Exercise instructions - Write each entry again exactly as shown, but without the images it holds.

Record excerpts -
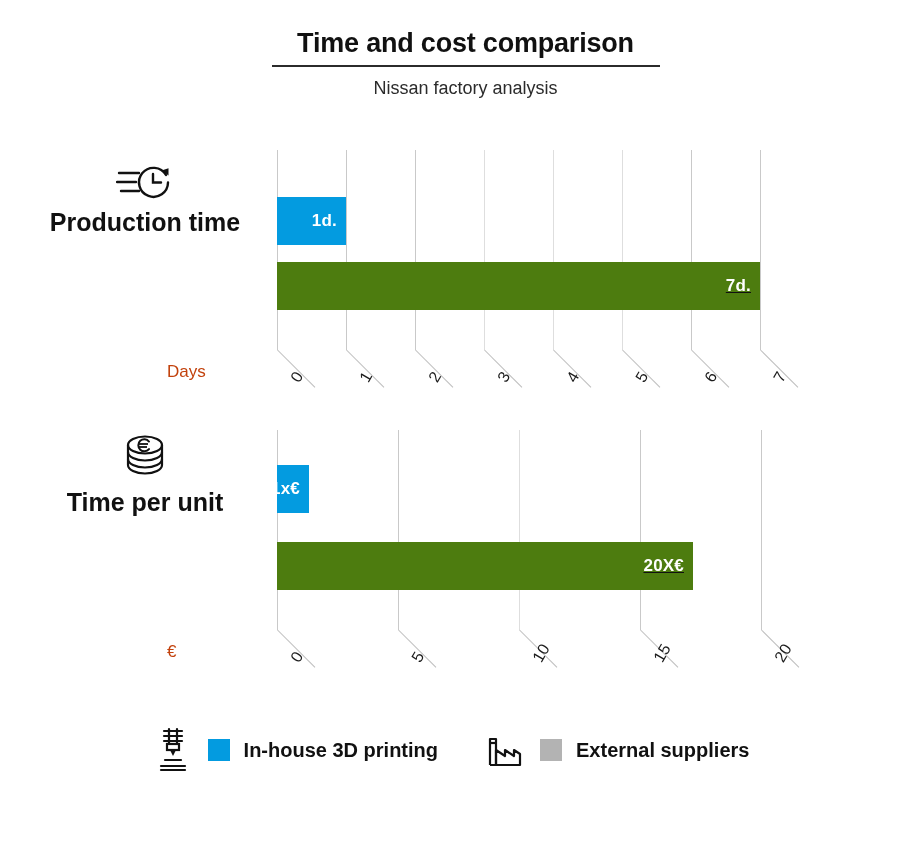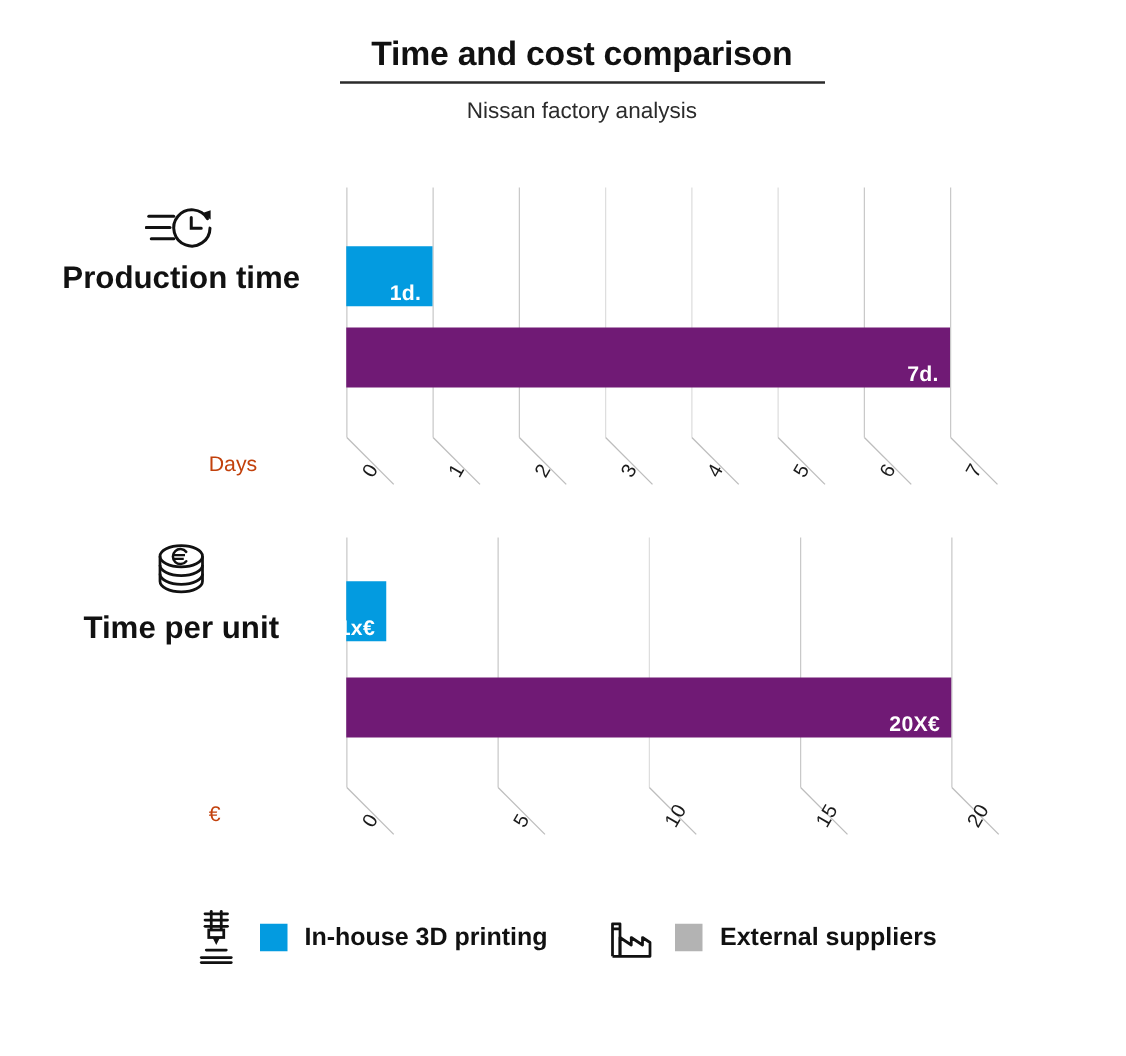"1d." .bar { align-items: flex-end -> center }
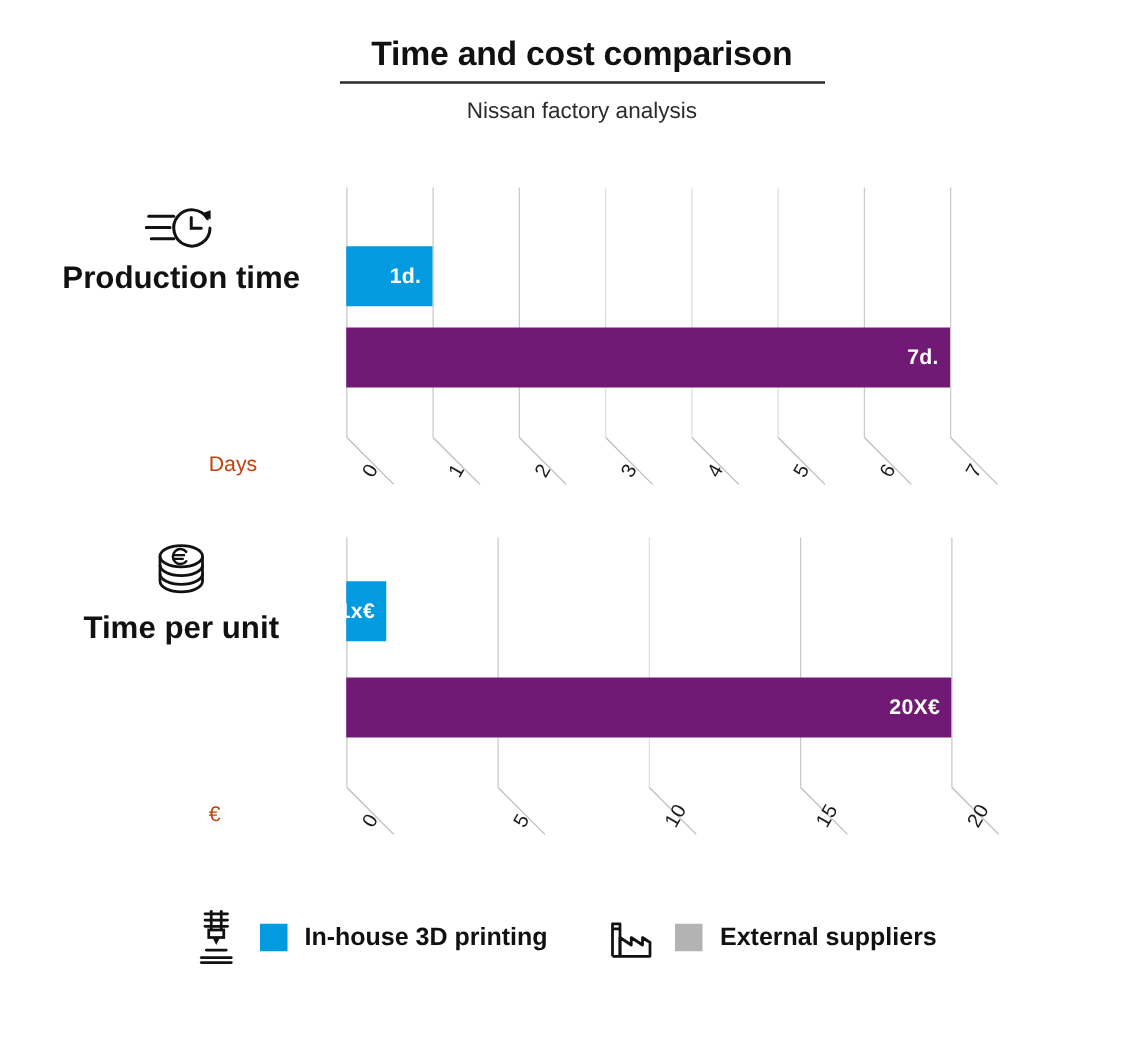"7d." .bar-gray { background: #701a75 -> #4d7c0f; text-decoration: none -> underline }
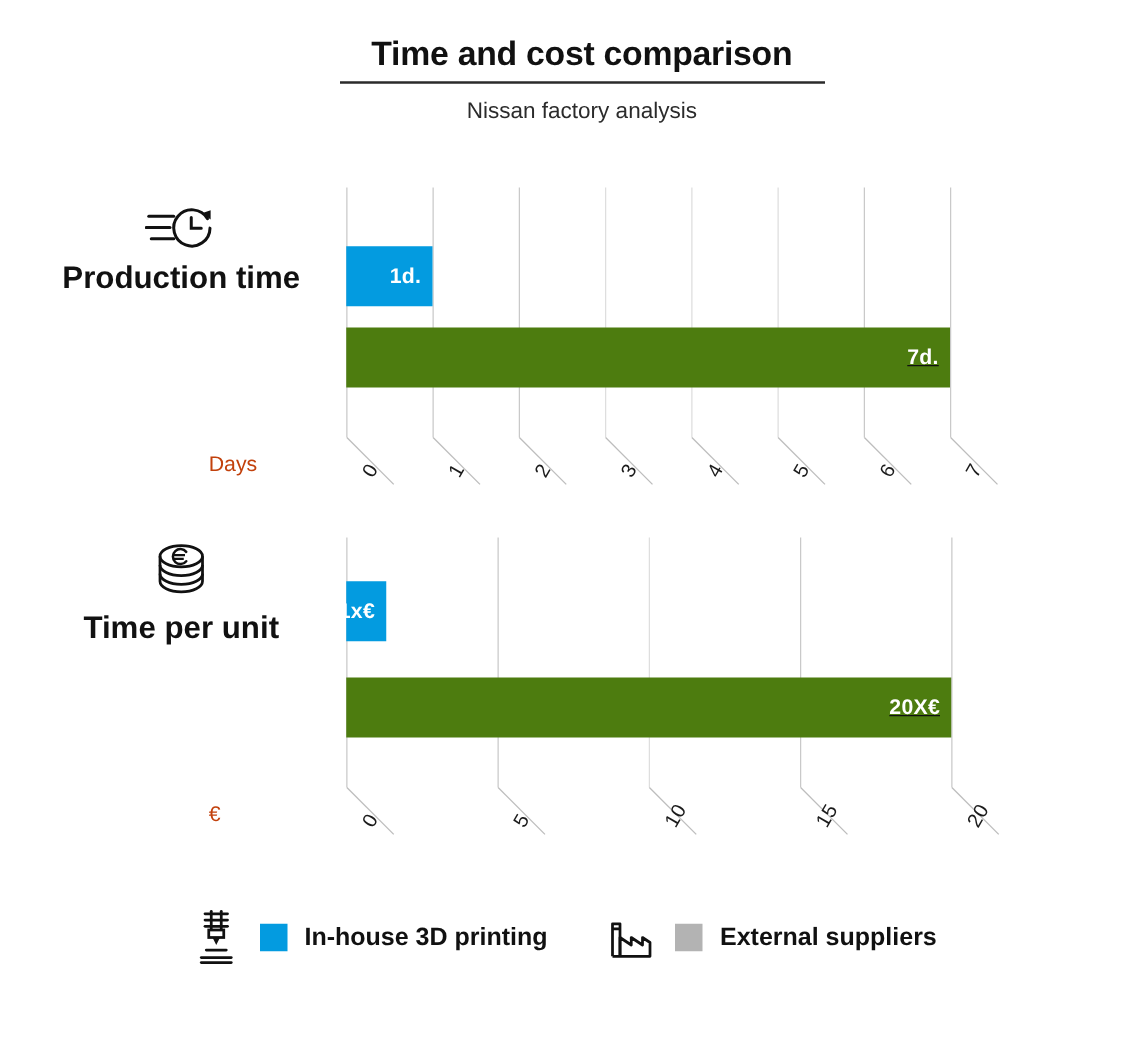"20X€" div.bar { width: 484px -> 416px }
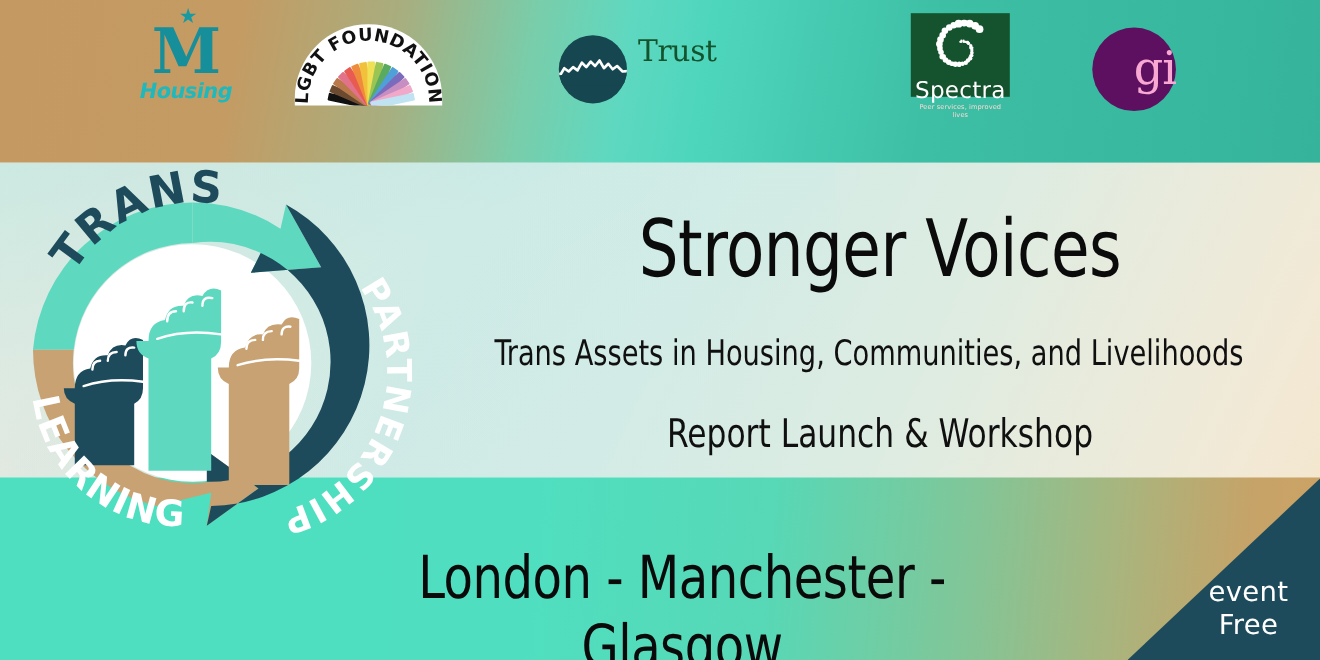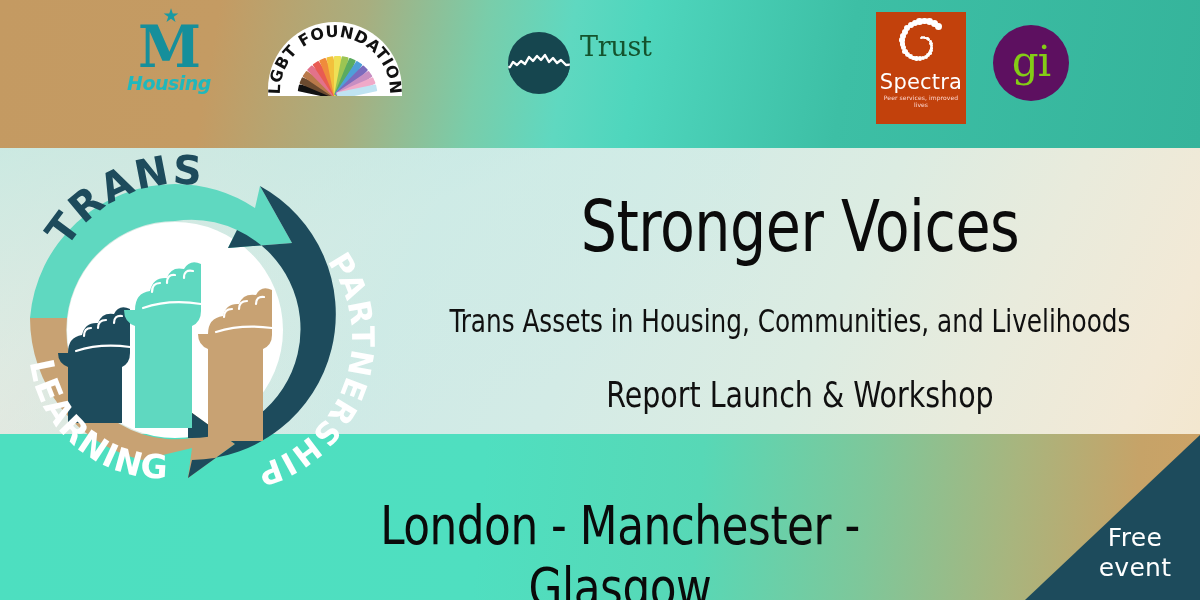"Spectra" .logo-spectra { background: #c2410c -> #14532d; height: 112px -> 76px; margin-left: 48px -> none }
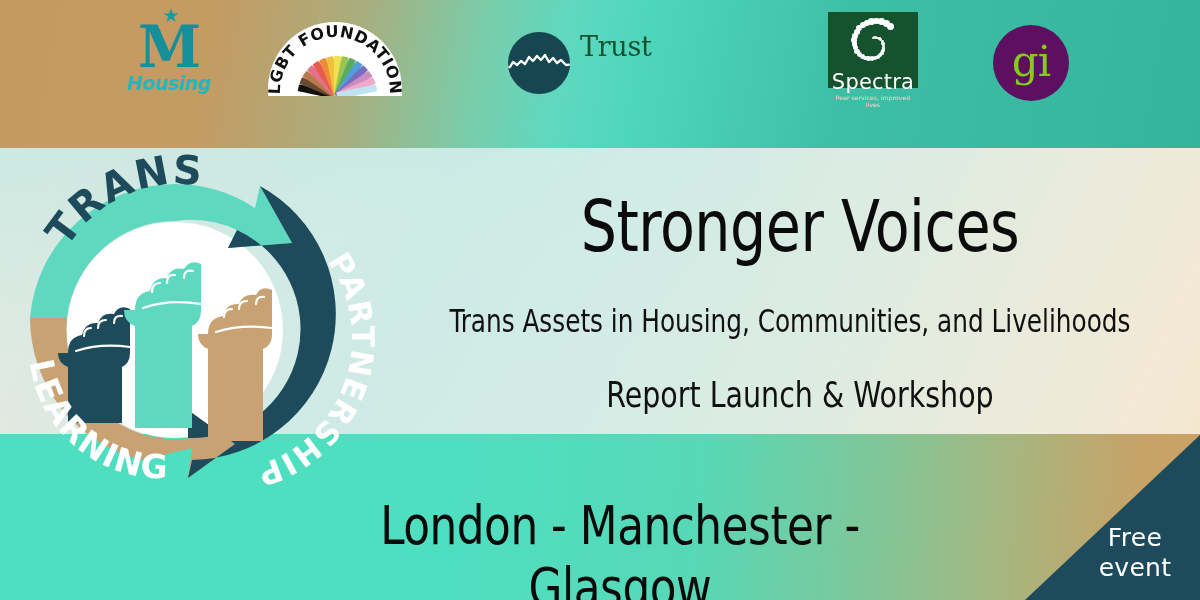"gi" .gi-text { color: #84cc16 -> #f9a8d4; text-align: center -> right }
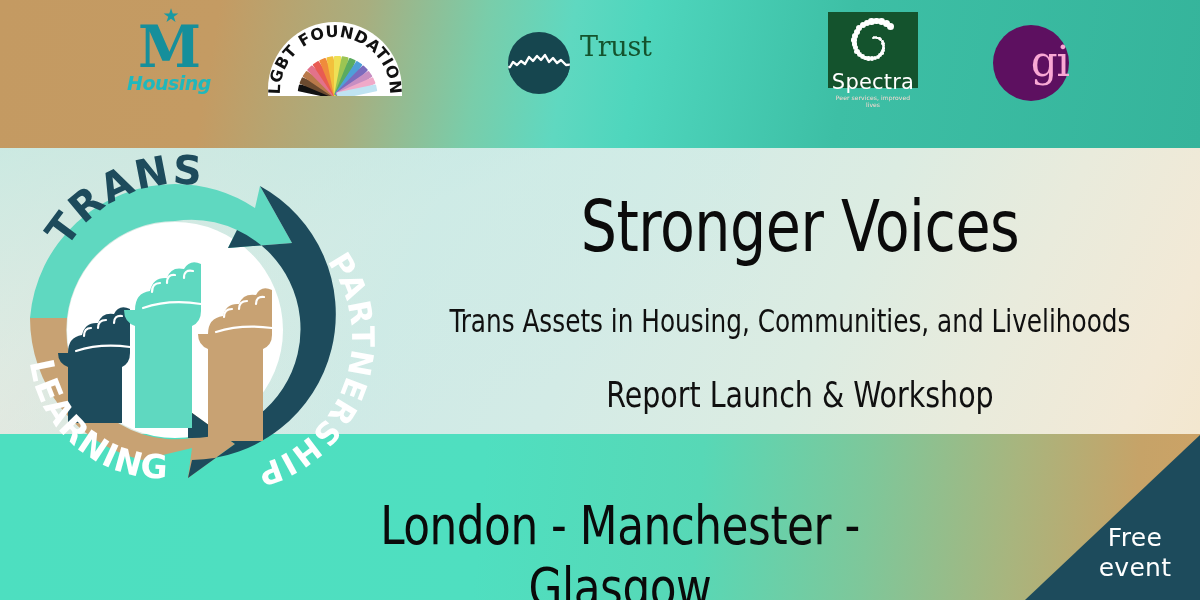"Free" div { order: before "event" -> after "event" }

Reply -
"1d." .bar { align-items: flex-end -> center }
"7d." .bar-gray { background: #701a75 -> #4d7c0f; text-decoration: none -> underline }
"20X€" div.bar { width: 484px -> 416px }
"Spectra" .logo-spectra { background: #c2410c -> #14532d; height: 112px -> 76px; margin-left: 48px -> none }
"gi" .gi-text { color: #84cc16 -> #f9a8d4; text-align: center -> right }
"Free" div { order: before "event" -> after "event" }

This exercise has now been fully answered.